Connecting the Dots of Data

By John Yemma, Boston Globe

What do sports cars and Cambridge residents have in common? New software may provide the answer.Cambridge's 02138 Zip code is awash in young people - Harvard students, hangers-out, buskers, shoppers, hipsters. It is also a place where you see more sports cars than normal. Young people in Cambridge, it seems, prefer sports cars.

That is an inference which, if true, means big bucks for car dealers, advertising salesmen, ragtop repairmen, and marketers of all stripes. Trouble is, you can't be sure it's true unless you commission an expensive survey of 02138 employing random sampling. Maybe the aging professors and lecturers and hangers-on who live near Harvard University buy sports cars to recapture their youth. Maybe indulgent parents buy sports cars for their kids.

Social scientists call this an "ecological inference problem," a dilemma first recognized 75 years ago, just as the United States was starting to turn into the data-crazy nation it now is. The ecological inference problem occurs when you have two or more sets of data about a geographical area - young people and sports cars in Cambridge - and want to connect them. ("Ecological" in this context means a geographical region filled with people, instead of the usual caribou, snail darters, or condors associated with ecology.) You can make an educated guess, but you can't link the data scientifically.

So stymied by the ecological inference problem were social scientists that they had despaired of using the troves of aggregate data constantly accumulating in government files, voting records, and censuses to figure out individual behavior. Then Gary King, a professor of government at Harvard, solved the problem. Frank Scioli, director of the National Science Foundation's political science research program, calls King's solution a breakthrough. "Of course, it has been challenged, like science always is, but unless I'm missing something," Scioli says, "it has withstood all the challenges it has faced."

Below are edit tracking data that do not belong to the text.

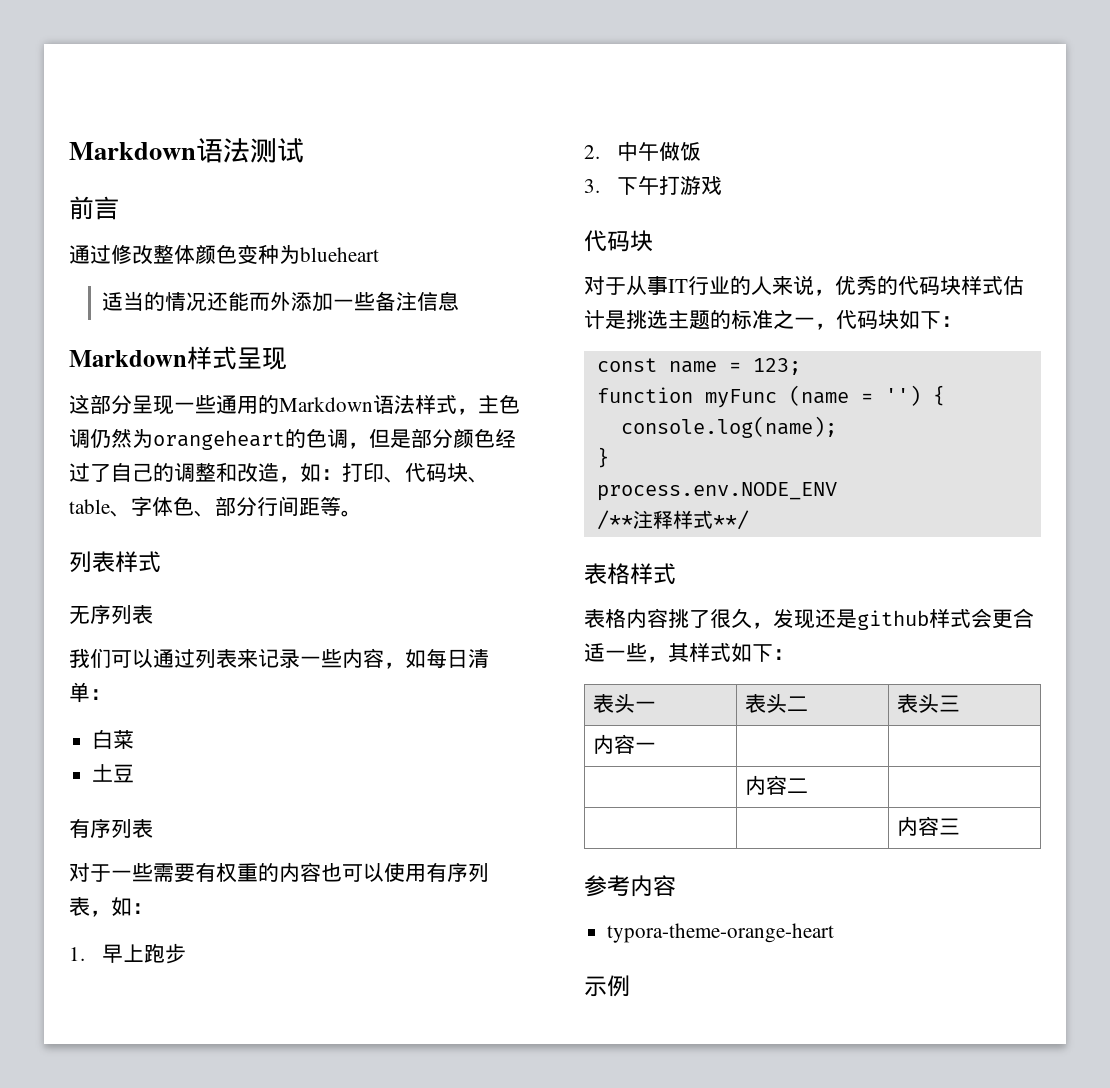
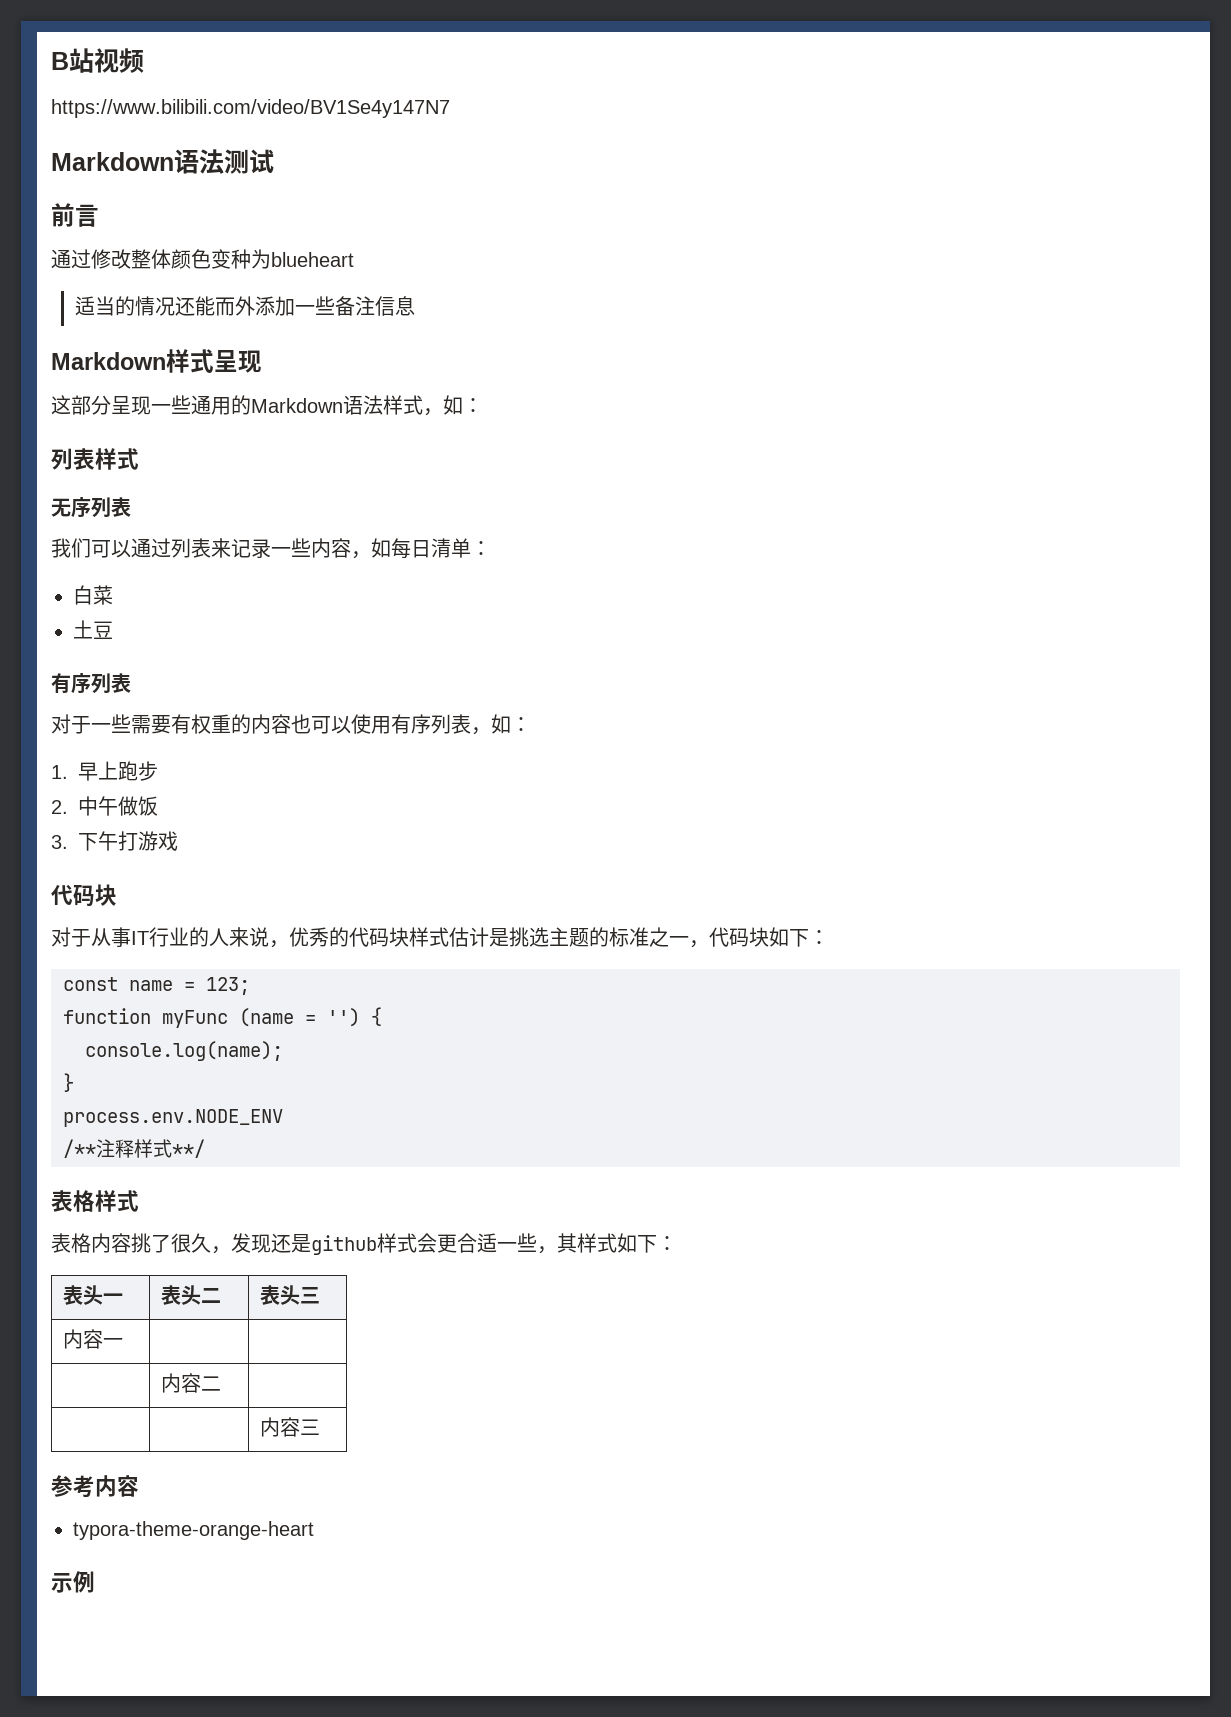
(69, 151) none -> [51,48,144,73] [51,99,450,118] B站视频 // https://www.bilibili.com/video/BV1Se4y147N7 //
[478,394,520,414] [69,428,516,450] [69,462,489,483] [69,496,362,517] 主色调仍然为orangeheart的色调，但是部分颜色经过了自己的调整和改造，如：打印、代码块、table、字体色、部分行间距等。 -> [443,395,483,415] 如：

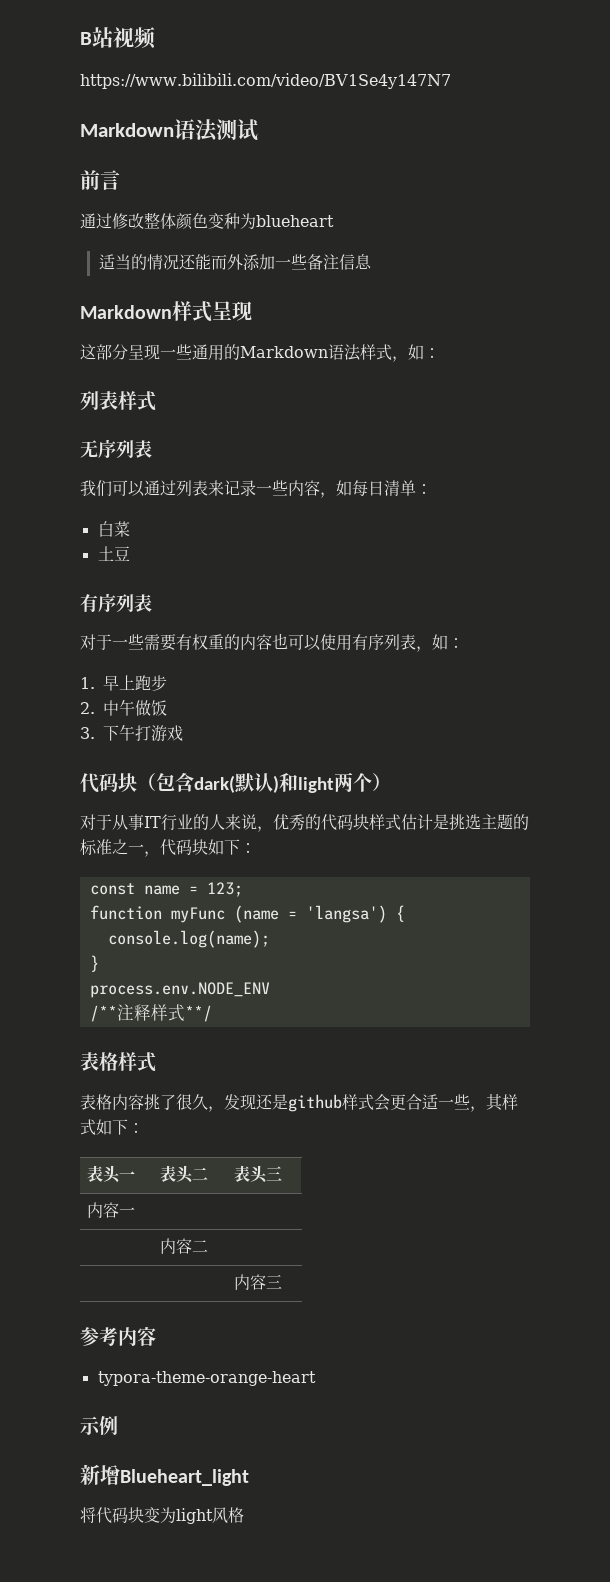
(117, 895) none -> [137,772,391,793] （包含dark(默认)和light两个）
[327,1008,360,1027] '') -> [305,905,387,923] 'langsa')
(95, 1582) none -> [80,1464,249,1486] [80,1507,244,1524] // 新增Blueheart_light // 将代码块变为light风格

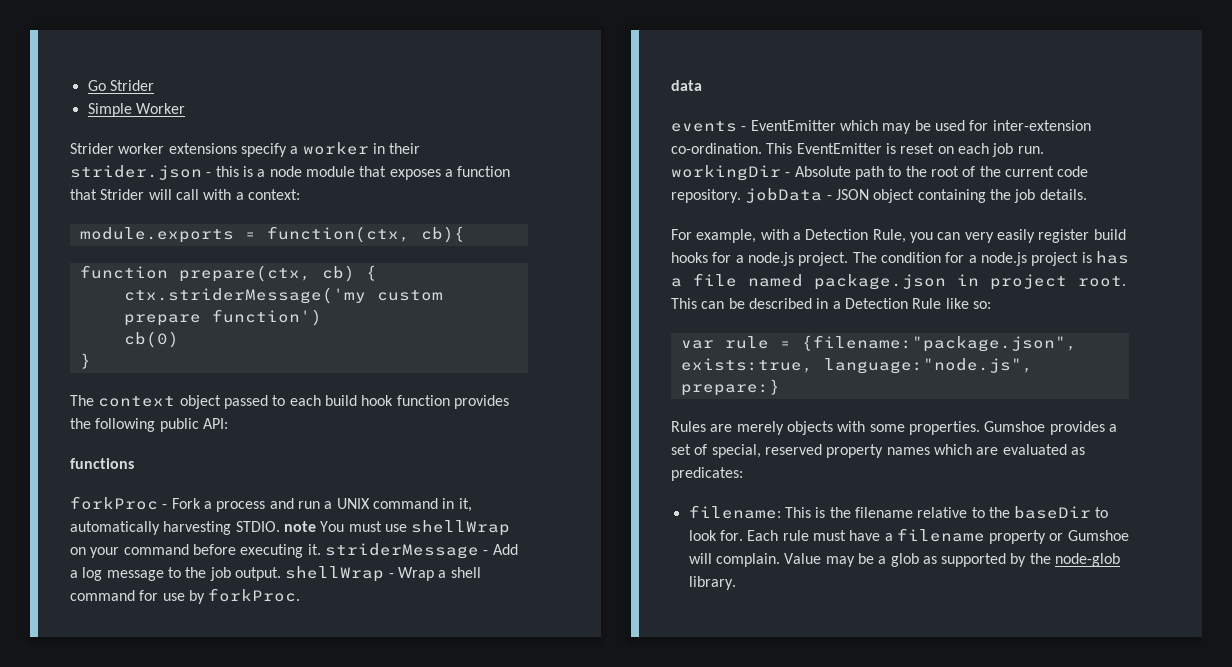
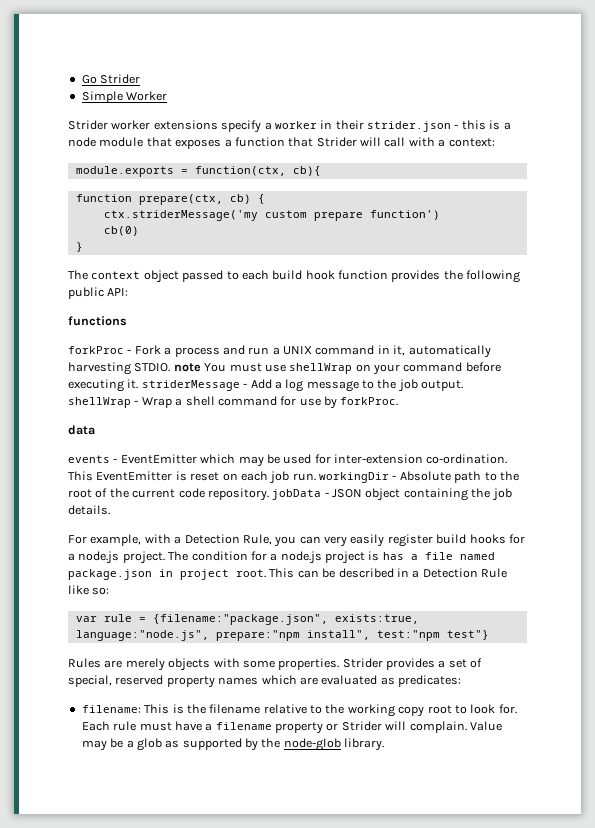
[680,379,780,396] prepare:} -> [215,630,489,641] prepare:"npm install", test:"npm test"}
[984,421,1046,432] Gumshoe -> [342,658,383,668] Strider
[1014,506,1092,519] baseDir -> [347,704,452,717] working copy root
[1067,530,1129,541] Gumshoe -> [341,721,382,731] Strider

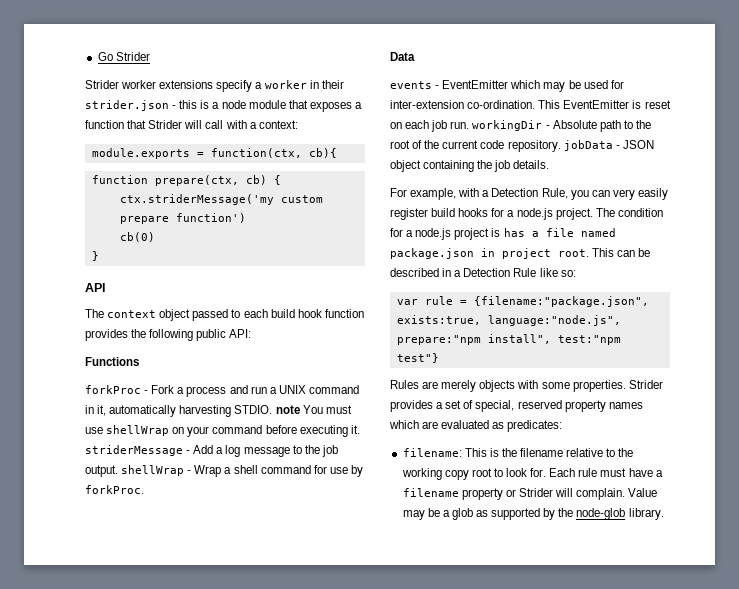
[81,91,168,103] // Simple Worker -> (150, 56) none
(83, 247) none -> [85,283,105,292] // API
[68,316,127,326] functions -> [85,357,139,366] Functions
[68,425,95,435] data -> [390,52,415,61] Data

What King did was develop a complex series of formulas, which he has packaged as a software program. I won't amuse you by pretending I understand much more of the algorithm than a few generalities. It is made up of equations filled with Greek letters and little italic exponents.

The National Science Foundation, which helped fund King's research, believes the formula, detailed in King's new book, A Solution to the Ecological Inference Problem, will offer social scientists much more accurate insight into problems ranging from implementation of the Voting Rights Act to epidemiological studies of the link between radon and lung cancer.

King is a casual, self-effacing 38-year-old professor whose office has a leafy view over the north end of Harvard Square. He concocted the sports car example while looking out that window one summer afternoon during an interview; he doesn't have an answer to the problem it poses. Leave that to a Miata dealer.

King got interested in political science, he says, because "to me, Tuesday night politics was more interesting than Monday night football. You don't just win in politics, you get to control the government." Voting is his primary focus. He had thought about the inference problem for most of his 20 years in academia; his epiphany came while sitting in an Ohio courtroom three years ago, watching lawyers argue over the boundaries for a judicial district.

King noticed that no one could say for certain how many blacks in that district voted for Democrats and how many voted for Republicans - an important point in ensuring that voting rights are protected. Exit polls might have done the trick, but they are expensive, unreliable, and unofficial. Official returns showed how many voters pulled Democratic or Republican levers. And census data showed how many blacks were in the district. But when experts tried to tie the two things together, they would come up with absurd numbers.

King recalls plaintiffs reporting that 109.63 percent of blacks voted Democratic - "a ridiculous answer," he says. What he wanted, at the least, was a method that would not produce answers known to be wrong. His algorithm can be downloaded from his Web site: http://gking.harvard.edu.

The formula will be a boon to social scientists, economists, market researchers, and all manner of numbers boffins. It has already been applied in voting rights cases. The formula is likely to be used widely in the redistricting round that will follow the 2000 census.

In education, it could determine the efficacy of the burgeoning school choice movement. While privacy rules prevent disclosure of which students in private schools are using school-choice vouchers, the schools do keep track of how many students overall are on vouchers and how many go on to college or drop out. From those two data sets, researchers can figure how well voucher students are doing.

Historians could use King's formula to determine whether it was, as some suspect, working-class people in Germany who accounted for the rapid rise of the Nazi party in the 1930s. German records show where working-class people lived and which areas voted for Nazis. A scientific link is now possible.

King's solution to the ecological inference problem is a tool that will allow researchers to look much more closely at society, to tease local behavior out of social statistics. "If all politics is local," King says from deep inside Tip O'Neill's former congressional district, "then political science has been missing much of the politics all these years."